Note that this user event is not recorded; it is only used to provide context for this recommendation request. You should also record the user event the same way you record other user events.
Optionally, provide a filter to narrow the potential products returned. Learn more.
curl -X POST \ -H "Authorization: Bearer $(gcloud auth application-default print-access-token)" \ -H "Content-Type: application/json; charset=utf-8" \ --data '{ "filter": "FILTER_STRING", "validateOnly": false, "userEvent": { "eventType": "detail-page-view", "visitorId": "VISITOR_ID", "userInfo": { "userId": "USER_ID", "ipAddress": "IP_ADDRESS", "userAgent": "USER_AGENT" }, "experimentIds": "EXPERIMENT_GROUP", "productDetails": [{ "product": { "id": "PRODUCT_ID" } }] } }' \ https://retail.googleapis.com/v2/projects/PROJECT_ID/locations/global/catalogs/default_catalog/servingConfigs/SERVING_CONFIG_ID:predict
You should see results similar to the following:
{ "results": [{"id": "sample-id-1"}, {"id": "sample-id-2"}], "attribution_token": "sample-atr-token" }
You must associate the attribution_token
value with any URL you serve as a
result of this prediction, and return it with user events for those URLs.
Learn more.
Java
Price reranking
Price reranking causes recommended products with a similar recommendation probability to be ordered by price, with the highest-priced items first. Relevance is still also used to order items, so enabling price reranking is not the same as sorting by price.
Price reranking can be set on the serving config level, or per prediction request.
When you choose a price reranking setting when creating a serving config in the Search for Retail console, that setting applies to all recommendations served by that configuration, without you having to take further action.
If you need to control the price reranking of a particular recommendation, you
can do so using the
PredictRequest.params
field. This overrides any
configuration-level reranking setting that would otherwise apply to this
recommendation.
Recommendation diversity
Diversification affects whether results returned from a single prediction request are from different categories of your product catalog.
Diversification can be set on the serving config level, or per prediction request.
When you choose a diversification setting when creating a serving config in the Search for Retail console, that setting applies by default to all recommendations served by that configuration, without you having to take further action.

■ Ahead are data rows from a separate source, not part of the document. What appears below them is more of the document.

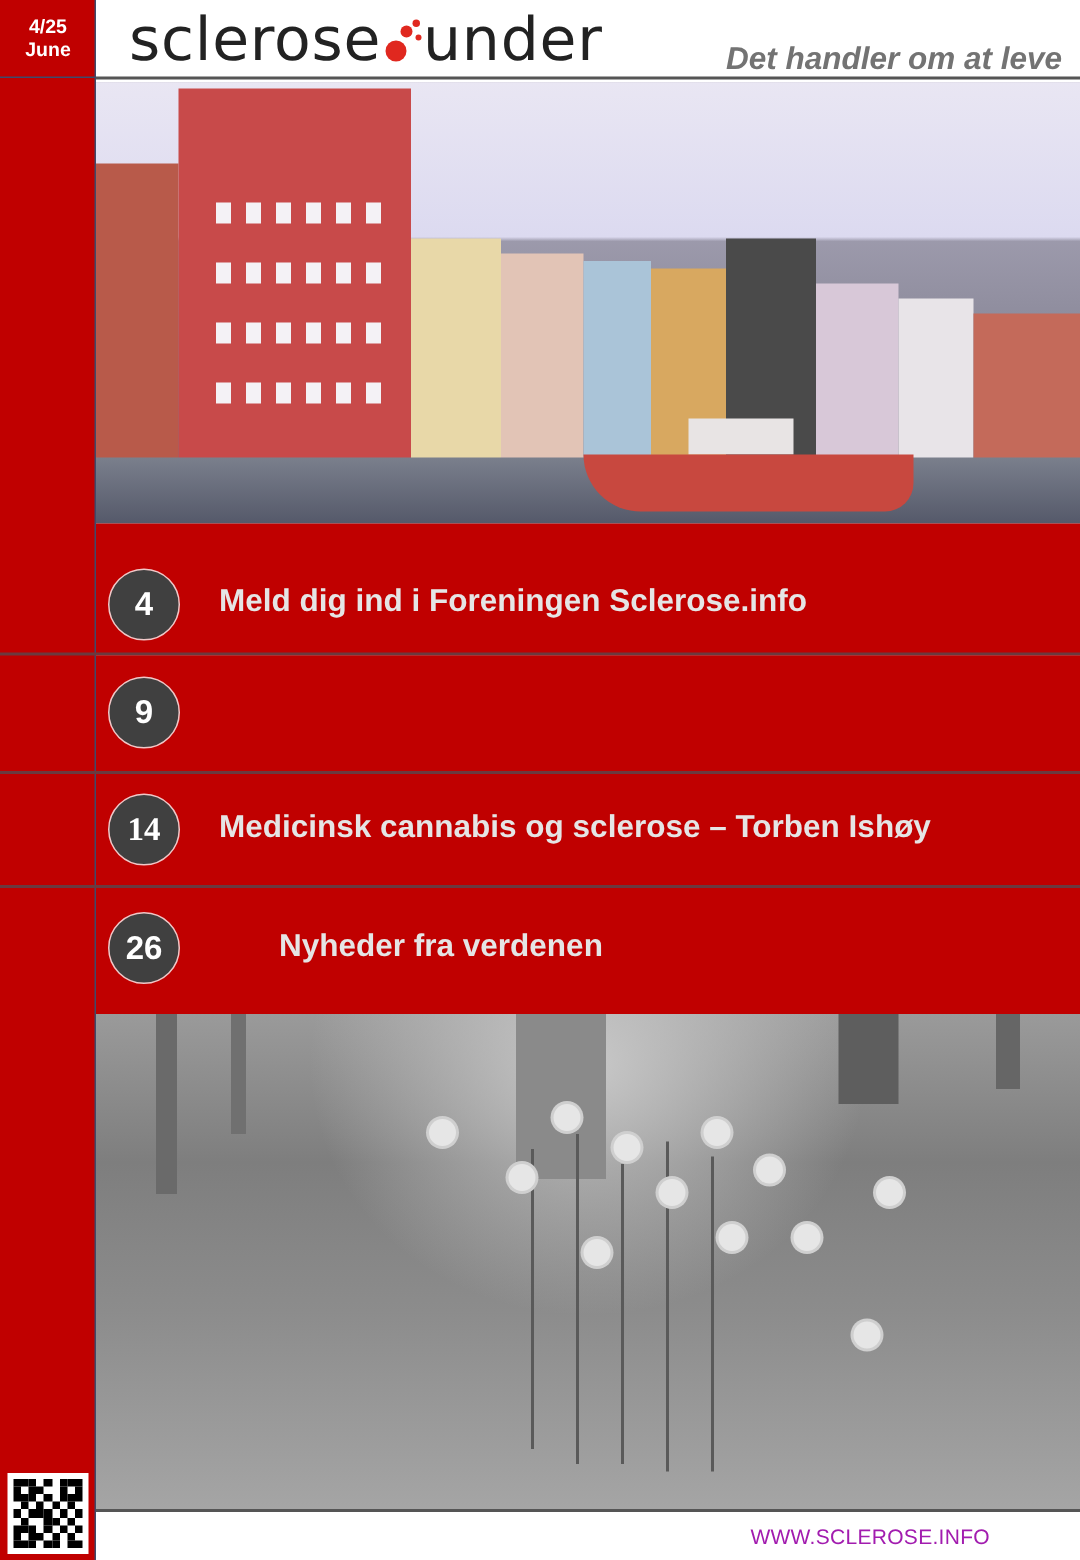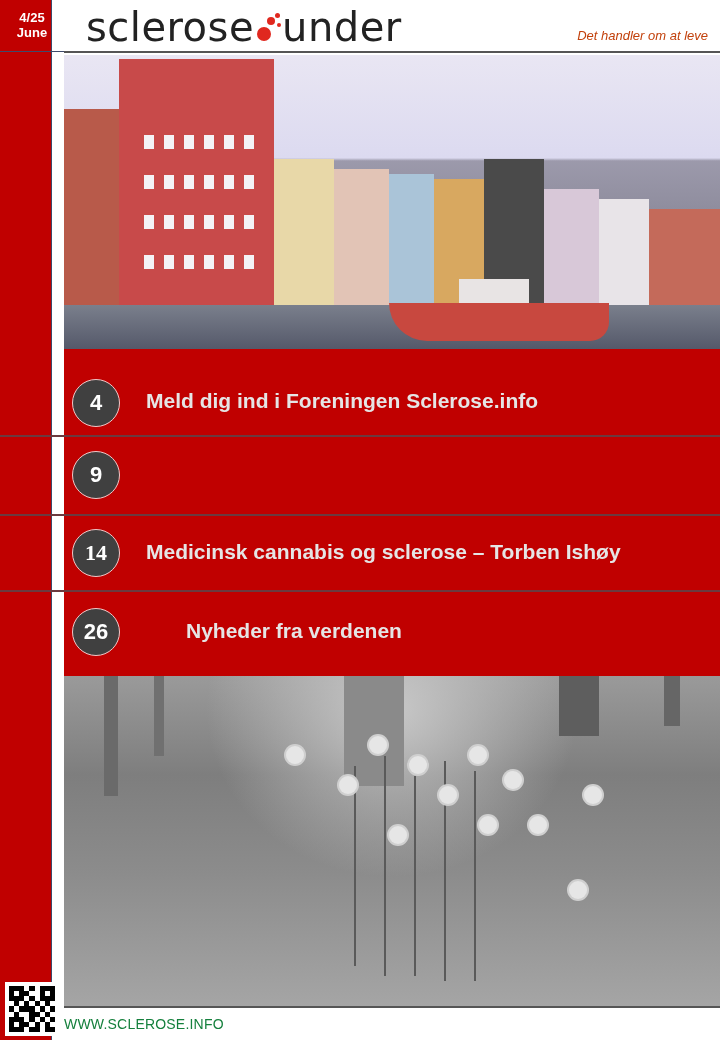"4/25" .sidebar { width: 52px -> 64px }
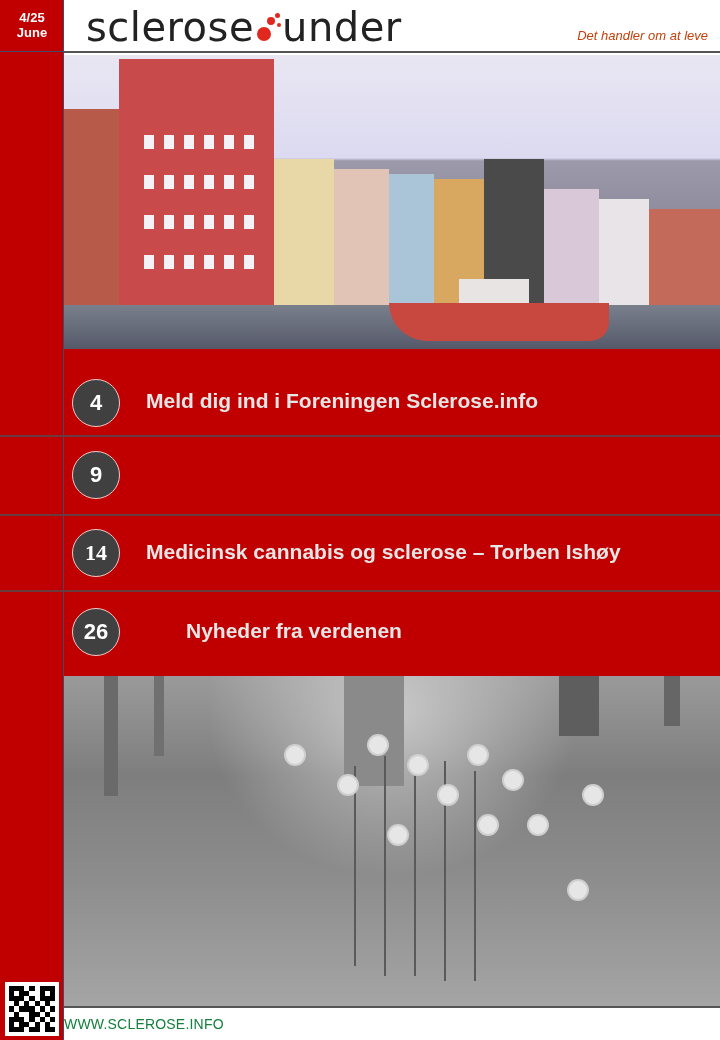"Det handler om at leve" .tagline { color: #c2410c -> #737373; font-size: 13px -> 21px; font-weight: none -> bold }
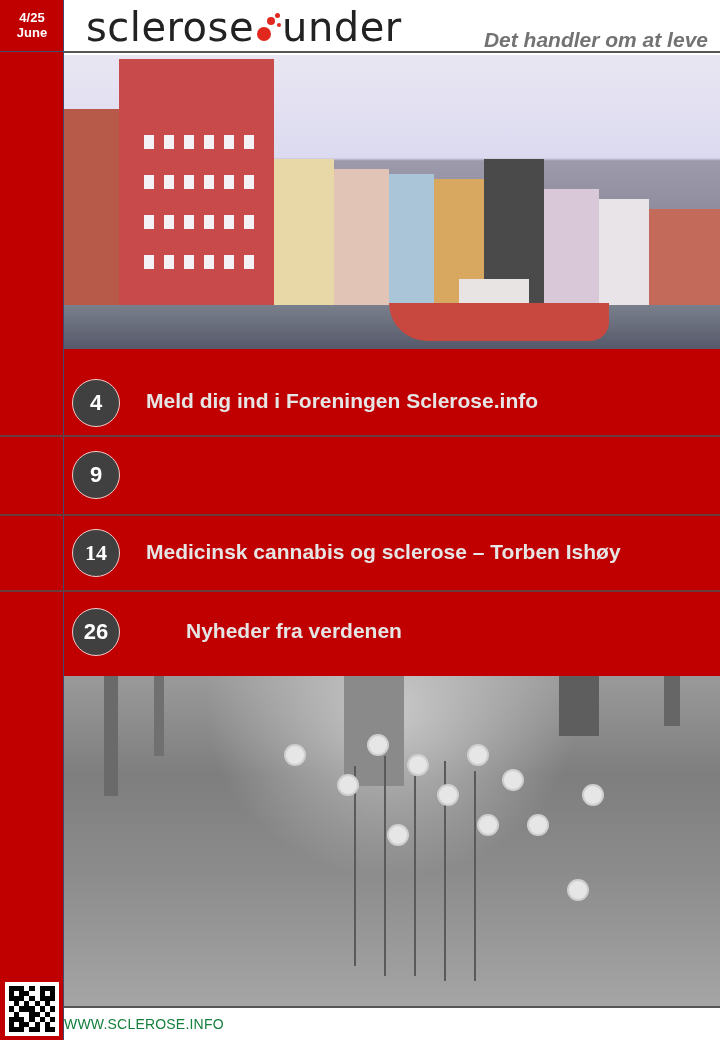"WWW.SCLEROSE.INFO" .footer-url { color: #15803d -> #a21caf; text-align: left -> right }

If you need to control the diversity of a particular recommendation, you can do
so using the
PredictRequest.params
field. This overrides any
configuration-level diversification setting that would otherwise apply to this
recommendation. See for accepted values.
Use recommendation filters
You can filter the recommendations returned by recommendations
by using the filter
field in the predict
method.
For information, see Filter recommendations.

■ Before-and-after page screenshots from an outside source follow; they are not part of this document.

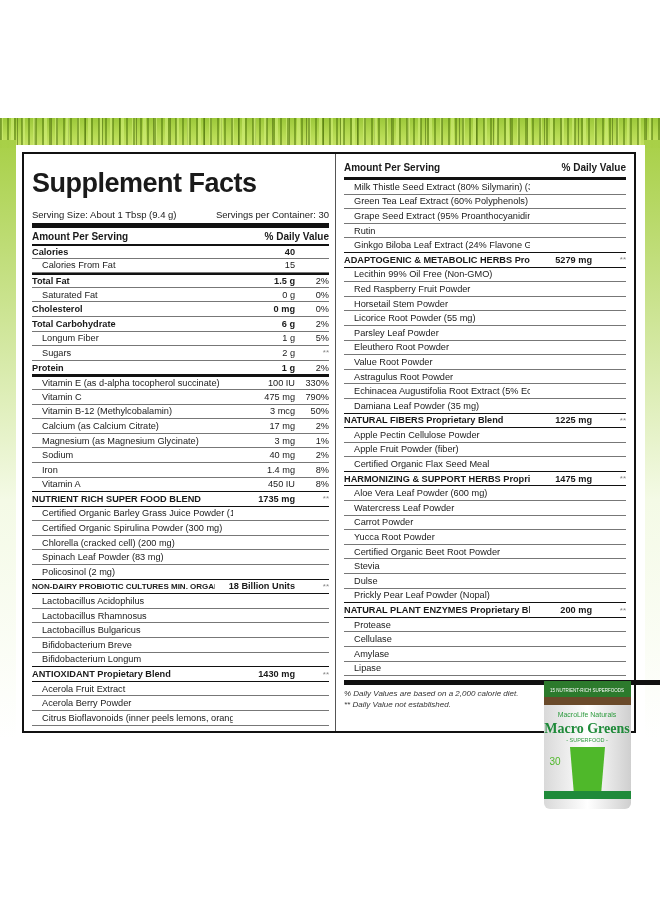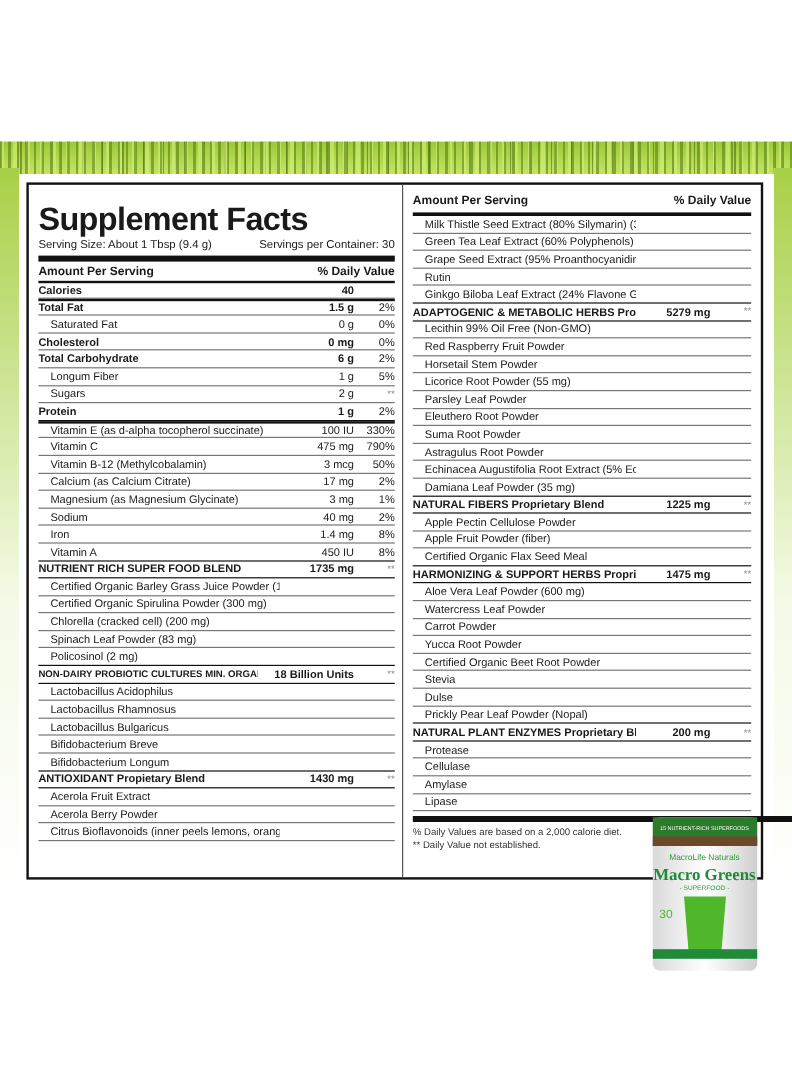"Serving Size: About 1 Tbsp" .serving { margin-top: 2px -> 12px }
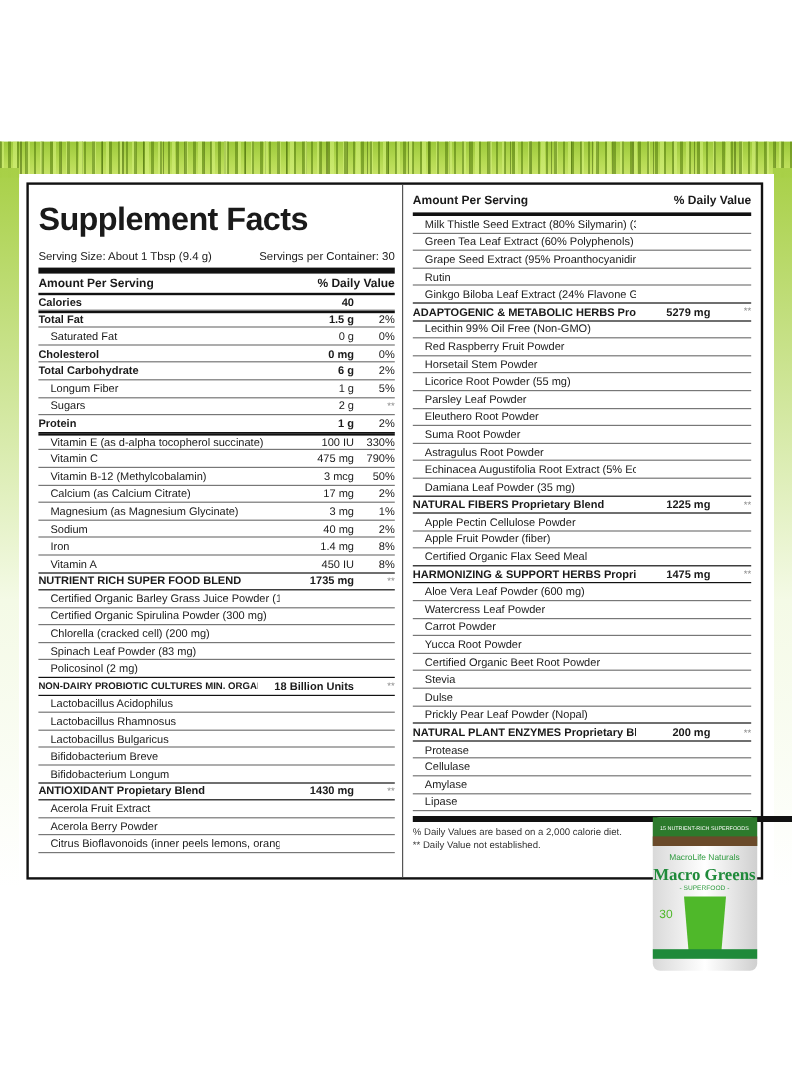"Calories From Fat" div.row { html: none -> <div> <span>Calories From Fat</span> <span>15</span> <span></span> </div> }
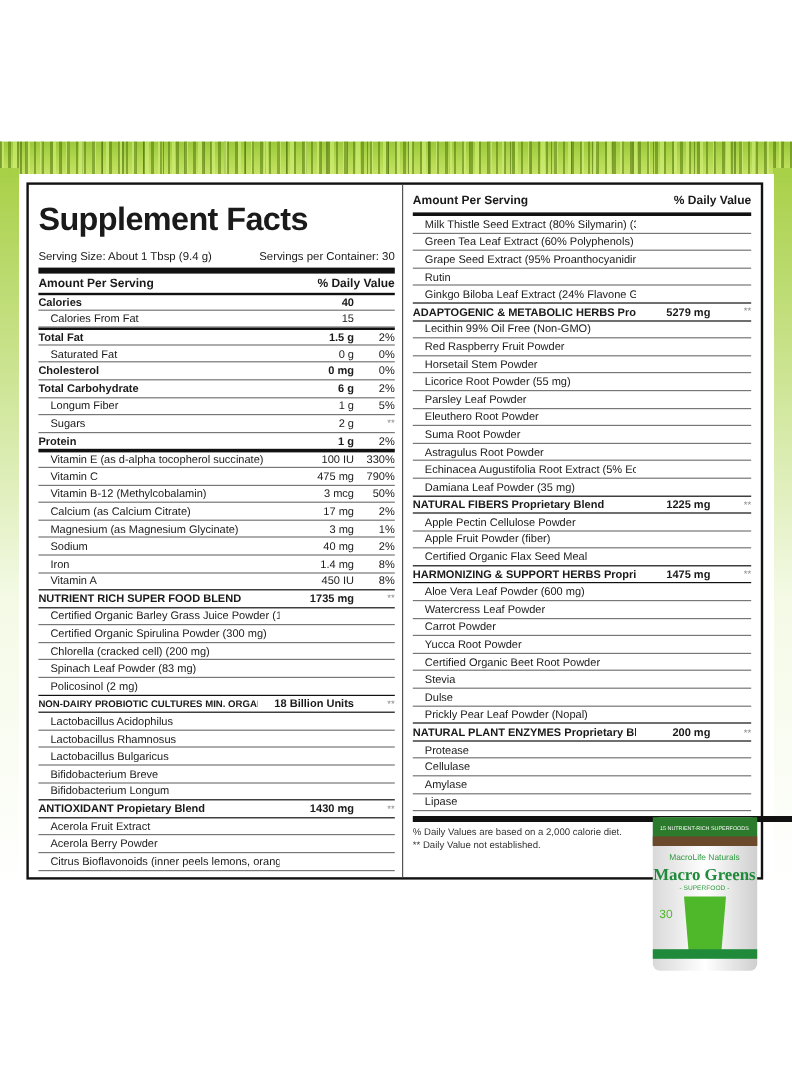"Suma Root Powder" span.name { text: Suma -> Value }
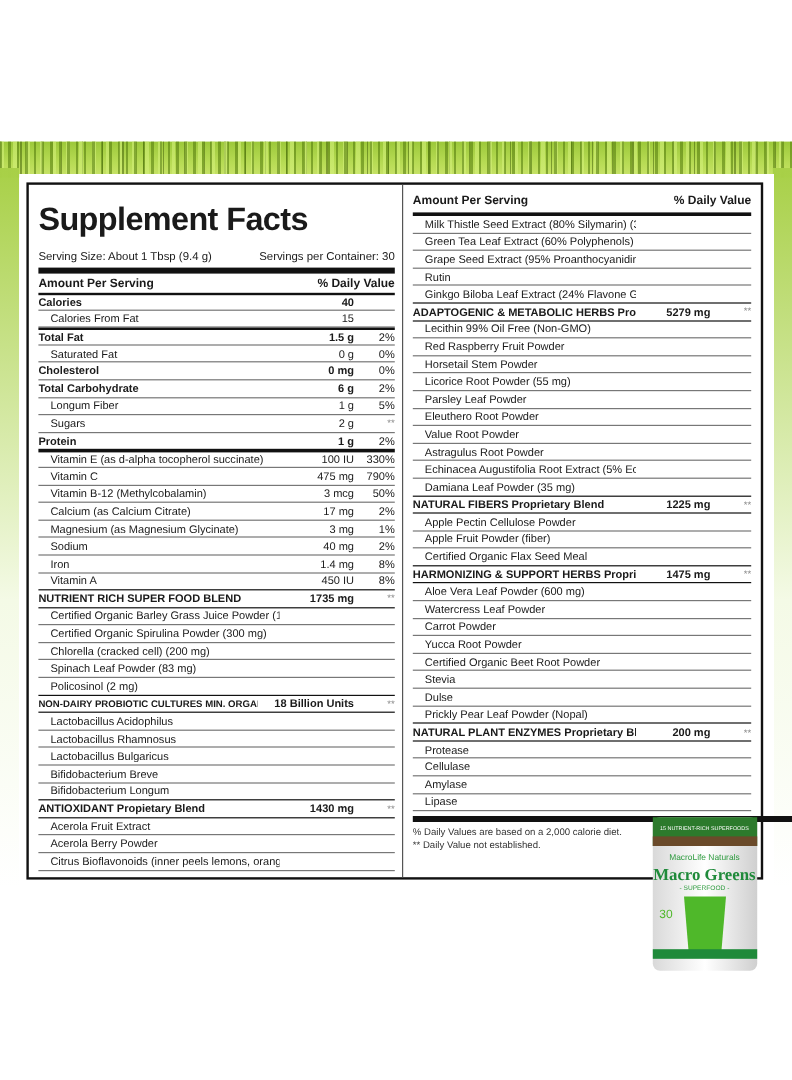"% Daily Values are based" .foot { font-style: none -> italic }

Prediction calls with Page-Level Optimization models
Providing recommendations using Page-Level Optimization requires an extra prediction call step.
Make an initial prediction call using a serving config containing the Page-Level Optimization model. The prediction response returns a sorted list of serving config IDs representing the model to use for each panel.
Then make a prediction call for each panel using the serving config ID that the Page-Level Optimization model recommended for it. The prediction response contains the model name (such as Recommended for You) and list of recommended items to display in that panel.
Price reranking, recommendation diversity, and recommendation filters are not available for serving configs using the Page-Level Optimization model.
Monitor and troubleshoot recommendations
After setting up your website to get recommendations, we recommend that you set up alerts. See Set up an alert for prediction errors.
To troubleshoot errors, see Monitor and troubleshoot.